RECORDED DATA START
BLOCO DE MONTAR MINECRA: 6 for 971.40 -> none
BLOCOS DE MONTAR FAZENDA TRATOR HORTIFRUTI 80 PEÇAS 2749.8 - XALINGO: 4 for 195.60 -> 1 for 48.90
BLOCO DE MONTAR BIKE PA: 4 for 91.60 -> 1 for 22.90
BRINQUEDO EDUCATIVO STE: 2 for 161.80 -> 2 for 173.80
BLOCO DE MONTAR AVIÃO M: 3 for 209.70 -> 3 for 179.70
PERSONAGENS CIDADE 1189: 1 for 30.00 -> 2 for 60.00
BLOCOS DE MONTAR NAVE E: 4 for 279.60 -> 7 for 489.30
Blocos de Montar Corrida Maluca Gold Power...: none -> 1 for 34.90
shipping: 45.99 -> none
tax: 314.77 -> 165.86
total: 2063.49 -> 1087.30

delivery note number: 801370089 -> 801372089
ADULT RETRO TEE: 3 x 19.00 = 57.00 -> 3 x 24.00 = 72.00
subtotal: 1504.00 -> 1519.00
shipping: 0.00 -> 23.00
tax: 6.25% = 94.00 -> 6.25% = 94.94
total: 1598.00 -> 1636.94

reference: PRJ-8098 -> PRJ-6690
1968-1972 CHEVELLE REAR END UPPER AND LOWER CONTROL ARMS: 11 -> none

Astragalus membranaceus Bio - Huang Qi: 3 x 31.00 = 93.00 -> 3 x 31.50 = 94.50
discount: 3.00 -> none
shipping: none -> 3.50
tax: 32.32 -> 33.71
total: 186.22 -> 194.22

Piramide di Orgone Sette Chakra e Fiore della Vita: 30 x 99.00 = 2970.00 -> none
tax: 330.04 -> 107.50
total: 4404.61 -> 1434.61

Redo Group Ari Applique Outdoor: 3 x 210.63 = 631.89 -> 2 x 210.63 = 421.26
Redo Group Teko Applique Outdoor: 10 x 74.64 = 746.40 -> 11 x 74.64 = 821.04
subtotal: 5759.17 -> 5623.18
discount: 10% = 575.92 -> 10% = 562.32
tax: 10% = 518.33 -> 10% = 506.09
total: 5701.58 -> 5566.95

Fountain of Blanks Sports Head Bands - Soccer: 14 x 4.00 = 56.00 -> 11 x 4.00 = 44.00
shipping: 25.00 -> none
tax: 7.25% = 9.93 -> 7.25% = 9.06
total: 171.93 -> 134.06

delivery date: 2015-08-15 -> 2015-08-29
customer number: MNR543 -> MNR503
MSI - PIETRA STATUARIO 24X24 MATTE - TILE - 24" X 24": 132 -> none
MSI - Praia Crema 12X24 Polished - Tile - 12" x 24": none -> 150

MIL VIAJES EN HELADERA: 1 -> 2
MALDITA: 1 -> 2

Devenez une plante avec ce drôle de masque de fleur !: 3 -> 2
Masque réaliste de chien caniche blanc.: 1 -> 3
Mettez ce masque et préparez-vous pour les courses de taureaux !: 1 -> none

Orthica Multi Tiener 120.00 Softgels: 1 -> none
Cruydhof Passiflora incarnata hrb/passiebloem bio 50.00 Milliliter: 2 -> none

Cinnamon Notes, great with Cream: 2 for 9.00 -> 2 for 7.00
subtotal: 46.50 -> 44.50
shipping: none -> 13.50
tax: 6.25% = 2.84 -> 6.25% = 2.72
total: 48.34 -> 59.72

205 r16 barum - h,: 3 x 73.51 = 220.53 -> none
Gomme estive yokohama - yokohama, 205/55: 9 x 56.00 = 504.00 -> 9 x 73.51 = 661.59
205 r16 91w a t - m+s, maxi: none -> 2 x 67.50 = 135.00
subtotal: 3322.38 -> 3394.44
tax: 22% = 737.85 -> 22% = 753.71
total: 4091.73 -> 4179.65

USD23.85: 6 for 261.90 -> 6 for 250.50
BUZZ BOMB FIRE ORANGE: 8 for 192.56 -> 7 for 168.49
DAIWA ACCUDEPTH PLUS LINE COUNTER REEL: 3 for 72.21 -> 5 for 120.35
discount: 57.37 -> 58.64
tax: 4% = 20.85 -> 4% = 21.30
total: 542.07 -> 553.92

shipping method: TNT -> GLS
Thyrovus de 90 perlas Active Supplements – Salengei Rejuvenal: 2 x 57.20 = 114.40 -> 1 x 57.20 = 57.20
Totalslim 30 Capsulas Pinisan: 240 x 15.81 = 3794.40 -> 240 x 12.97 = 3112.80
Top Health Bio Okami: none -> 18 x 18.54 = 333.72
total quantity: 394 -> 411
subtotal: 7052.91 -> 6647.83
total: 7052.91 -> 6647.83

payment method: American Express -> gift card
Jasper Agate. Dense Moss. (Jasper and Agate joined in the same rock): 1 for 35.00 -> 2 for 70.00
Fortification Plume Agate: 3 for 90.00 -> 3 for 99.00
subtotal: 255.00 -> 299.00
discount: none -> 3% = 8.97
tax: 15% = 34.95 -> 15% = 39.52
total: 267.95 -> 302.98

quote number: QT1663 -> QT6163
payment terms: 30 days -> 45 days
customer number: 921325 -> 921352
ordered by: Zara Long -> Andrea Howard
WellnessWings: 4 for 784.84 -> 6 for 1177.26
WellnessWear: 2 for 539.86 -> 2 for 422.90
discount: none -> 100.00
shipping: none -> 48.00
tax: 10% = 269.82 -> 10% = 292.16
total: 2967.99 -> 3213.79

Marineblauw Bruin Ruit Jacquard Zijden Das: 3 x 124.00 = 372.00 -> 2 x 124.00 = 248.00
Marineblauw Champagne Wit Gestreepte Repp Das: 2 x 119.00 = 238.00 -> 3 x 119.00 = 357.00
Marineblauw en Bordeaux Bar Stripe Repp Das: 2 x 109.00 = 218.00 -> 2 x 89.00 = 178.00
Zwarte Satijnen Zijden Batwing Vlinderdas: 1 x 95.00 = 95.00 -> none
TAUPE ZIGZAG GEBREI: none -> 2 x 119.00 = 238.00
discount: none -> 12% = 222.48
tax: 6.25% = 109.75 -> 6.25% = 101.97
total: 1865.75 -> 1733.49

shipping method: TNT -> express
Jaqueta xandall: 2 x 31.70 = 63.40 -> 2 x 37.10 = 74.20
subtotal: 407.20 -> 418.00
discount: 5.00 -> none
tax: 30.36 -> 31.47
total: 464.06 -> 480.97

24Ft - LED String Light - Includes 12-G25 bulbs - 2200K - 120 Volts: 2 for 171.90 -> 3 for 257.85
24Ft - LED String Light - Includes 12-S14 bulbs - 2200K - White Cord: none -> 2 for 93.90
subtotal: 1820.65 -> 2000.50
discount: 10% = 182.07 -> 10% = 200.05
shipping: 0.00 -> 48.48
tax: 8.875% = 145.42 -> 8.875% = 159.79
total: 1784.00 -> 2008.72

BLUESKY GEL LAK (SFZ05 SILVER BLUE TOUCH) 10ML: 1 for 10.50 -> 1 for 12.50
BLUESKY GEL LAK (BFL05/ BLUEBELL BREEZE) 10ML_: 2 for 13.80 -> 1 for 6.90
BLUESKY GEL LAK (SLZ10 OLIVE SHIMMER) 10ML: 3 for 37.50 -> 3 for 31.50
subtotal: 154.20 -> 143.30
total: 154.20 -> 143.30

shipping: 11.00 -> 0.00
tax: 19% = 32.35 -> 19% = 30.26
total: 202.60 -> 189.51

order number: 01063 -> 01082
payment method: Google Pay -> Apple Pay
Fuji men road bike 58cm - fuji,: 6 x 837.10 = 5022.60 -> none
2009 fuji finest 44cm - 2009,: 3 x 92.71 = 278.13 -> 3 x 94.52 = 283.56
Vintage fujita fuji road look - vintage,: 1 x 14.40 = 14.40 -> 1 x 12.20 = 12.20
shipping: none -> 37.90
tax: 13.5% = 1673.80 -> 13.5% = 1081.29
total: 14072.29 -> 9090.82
RECORDED DATA END
[WHAT TO PRODUCE]
The answer should consist of the lines from the one with "tax: 6.25% = 109.75 -> 6.25% = 101.97" through the last line of the entries, duplicated exactly and nothing more.

[ANSWER AREA]
tax: 6.25% = 109.75 -> 6.25% = 101.97
total: 1865.75 -> 1733.49

shipping method: TNT -> express
Jaqueta xandall: 2 x 31.70 = 63.40 -> 2 x 37.10 = 74.20
subtotal: 407.20 -> 418.00
discount: 5.00 -> none
tax: 30.36 -> 31.47
total: 464.06 -> 480.97

24Ft - LED String Light - Includes 12-G25 bulbs - 2200K - 120 Volts: 2 for 171.90 -> 3 for 257.85
24Ft - LED String Light - Includes 12-S14 bulbs - 2200K - White Cord: none -> 2 for 93.90
subtotal: 1820.65 -> 2000.50
discount: 10% = 182.07 -> 10% = 200.05
shipping: 0.00 -> 48.48
tax: 8.875% = 145.42 -> 8.875% = 159.79
total: 1784.00 -> 2008.72

BLUESKY GEL LAK (SFZ05 SILVER BLUE TOUCH) 10ML: 1 for 10.50 -> 1 for 12.50
BLUESKY GEL LAK (BFL05/ BLUEBELL BREEZE) 10ML_: 2 for 13.80 -> 1 for 6.90
BLUESKY GEL LAK (SLZ10 OLIVE SHIMMER) 10ML: 3 for 37.50 -> 3 for 31.50
subtotal: 154.20 -> 143.30
total: 154.20 -> 143.30

shipping: 11.00 -> 0.00
tax: 19% = 32.35 -> 19% = 30.26
total: 202.60 -> 189.51

order number: 01063 -> 01082
payment method: Google Pay -> Apple Pay
Fuji men road bike 58cm - fuji,: 6 x 837.10 = 5022.60 -> none
2009 fuji finest 44cm - 2009,: 3 x 92.71 = 278.13 -> 3 x 94.52 = 283.56
Vintage fujita fuji road look - vintage,: 1 x 14.40 = 14.40 -> 1 x 12.20 = 12.20
shipping: none -> 37.90
tax: 13.5% = 1673.80 -> 13.5% = 1081.29
total: 14072.29 -> 9090.82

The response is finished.